## [Problem description]
Every entry below should be reproduced exactly, with all pictures left out.

## [Supplied material]

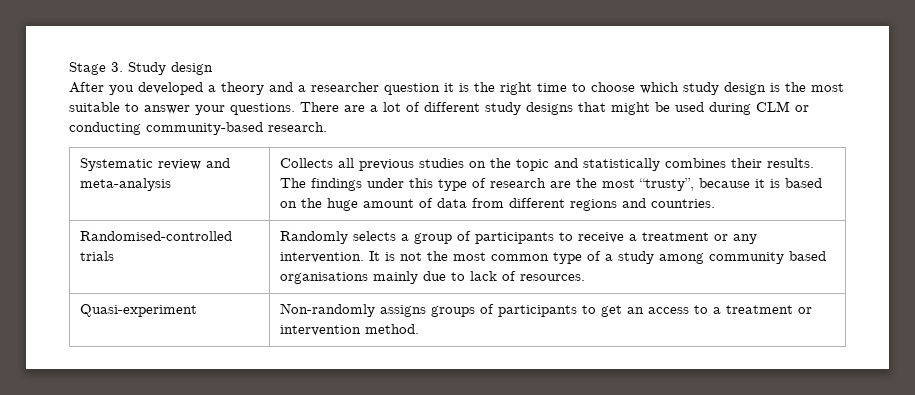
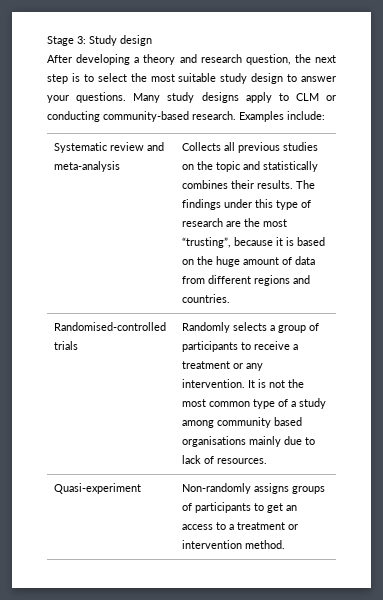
- Stage 3. Study design
+ Stage 3: Study design
- After you developed a theory and a researcher question it is the right time to choose which study design is the most suitable to answer your questions.
+ After developing a theory and research question, the next step is to select the most suitable study design to answer your questions.
- There are a lot of different study designs that might be used during CLM or conducting community-based research.
+ Many study designs apply to CLM or conducting community-based research. Examples include:
- The findings under this type of research are the most “trusty”, because it is based on the huge amount of data from different regions and countries.
+ The findings under this type of research are the most “trusting”, because it is based on the huge amount of data from different regions and countries.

## [Solution to the exercise]
- Stage 3. Study design
+ Stage 3: Study design
- After you developed a theory and a researcher question it is the right time to choose which study design is the most suitable to answer your questions.
+ After developing a theory and research question, the next step is to select the most suitable study design to answer your questions.
- There are a lot of different study designs that might be used during CLM or conducting community-based research.
+ Many study designs apply to CLM or conducting community-based research. Examples include:
- The findings under this type of research are the most “trusty”, because it is based on the huge amount of data from different regions and countries.
+ The findings under this type of research are the most “trusting”, because it is based on the huge amount of data from different regions and countries.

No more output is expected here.